事情をよく知らない彼女らには、彼らの怒りが正確には理解できないだろう。ハルトはわざと声のトーンを落としてリゼットに尋ねた。
「動かしても大丈夫かな?」
魔法士を志すだけあって、彼女の持つ魔法学の知識は頼りになる。リゼットは鼻を押さえて、
「逆です。早くここから出した方が」
「まさか、この臭い──」
「はい。充満した魔力の流れが、この子に向いています。本来、時間が経てば効果が薄れる魔法なので……それを持続させるものでしょう。
大丈夫、魔法そのものを受けていない私たちには、害はありません」
彼女によれば、その魔法は高度なレベルでなく、自然に治すことも可能なようだ。
しかしここまでベッタリと魔法漬けにされ、症状が進んでしまえば、完治まで何年かかるか分からないというのが、リゼットの見解だった。一刻も早くその司祭の下へ運んだ方がいい。
「さすがに、勝手に連れて行くのはまずいんじゃない? まずお姉ちゃんを探そうよ」
「いや、いい。僕が後で説明に来る」
実際に元気になった少女の姿を、死神に見せること──それがフラグ回収の方法だ。事情を説明するだけでは足りないというのもあるが、何より悪意に満ちたこの部屋から、少女を連れ出すのが先決。ハルトは強引な手に出た。

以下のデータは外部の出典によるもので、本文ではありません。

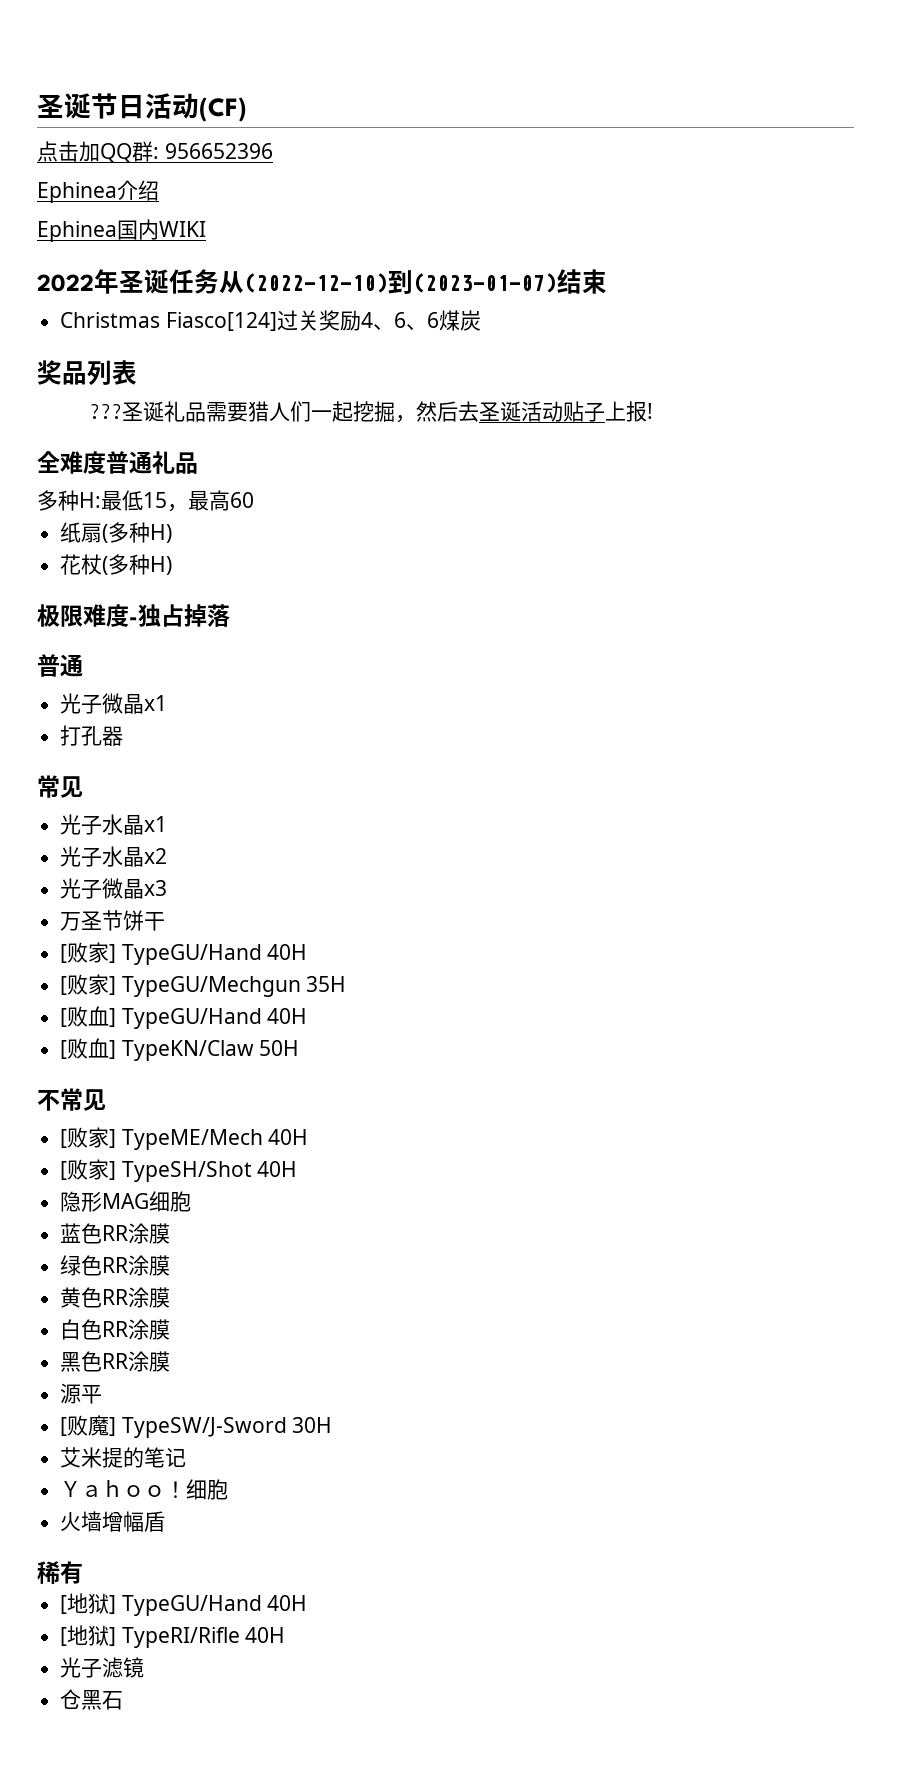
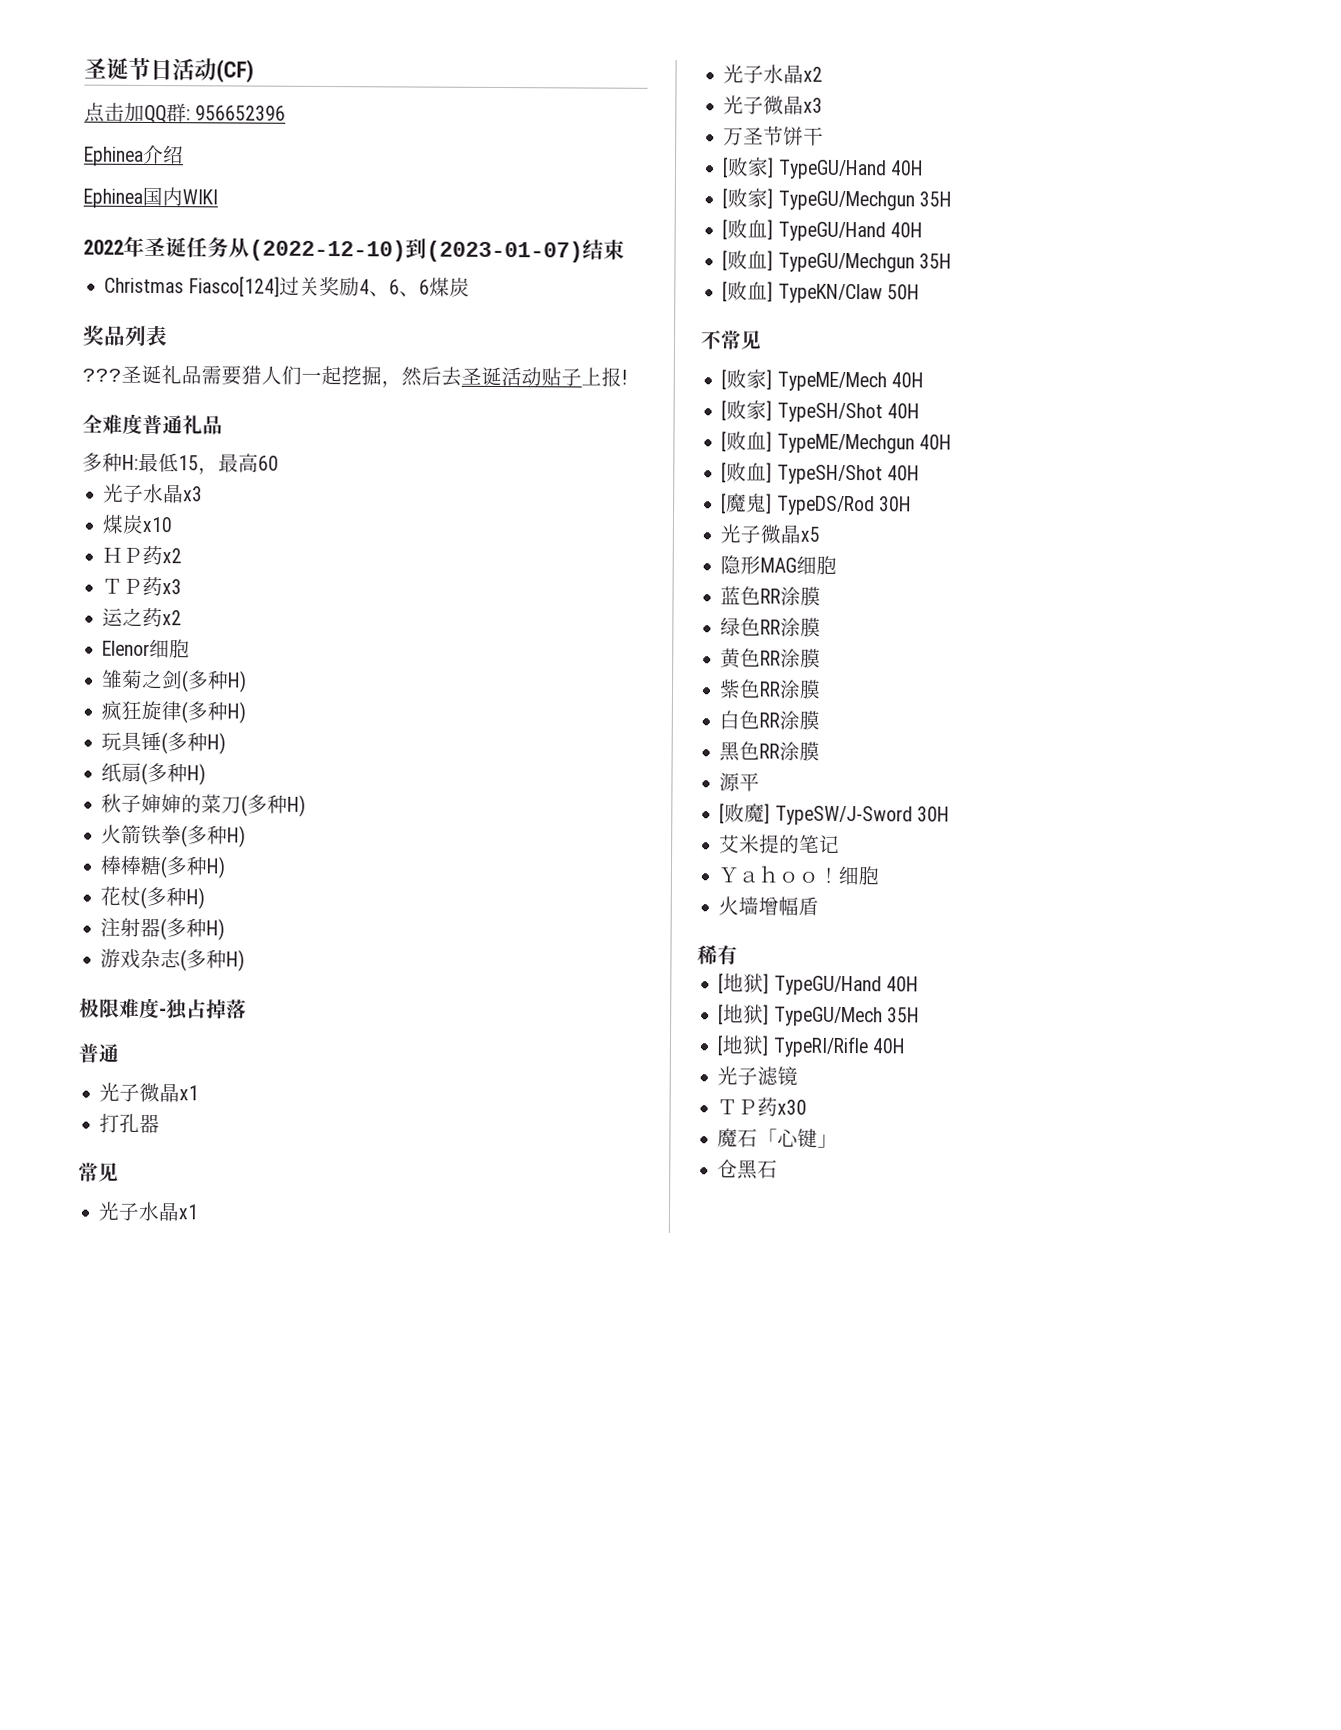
+ 光子水晶x3
+ 煤炭x10
+ ＨＰ药x2
+ ＴＰ药x3
+ 运之药x2
+ Elenor细胞
+ 雏菊之剑(多种H)
+ 疯狂旋律(多种H)
+ 玩具锤(多种H)
  纸扇(多种H)
+ 秋子婶婶的菜刀(多种H)
+ 火箭铁拳(多种H)
+ 棒棒糖(多种H)
  花杖(多种H)
+ 注射器(多种H)
+ 游戏杂志(多种H)
+ [败血] TypeGU/Mechgun 35H
+ [败血] TypeME/Mechgun 40H
+ [败血] TypeSH/Shot 40H
+ [魔鬼] TypeDS/Rod 30H
+ 光子微晶x5
+ 紫色RR涂膜
+ [地狱] TypeGU/Mech 35H
+ ＴＰ药x30
+ 魔石「心键」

シルビオという名の司祭は、仲間にすることはできないものの、どの勢力にもいる〈お助けキャラ〉のひとり。進んで彼らに協力してくれるだろう。
呻き声すら上げない少女をダイキが抱えると、彼らは揃って目的の教会へと足を向けた。
反則まで使って先回りを試みたハルト。だが、この先の展開に翻弄されることを、彼はまだ知らない。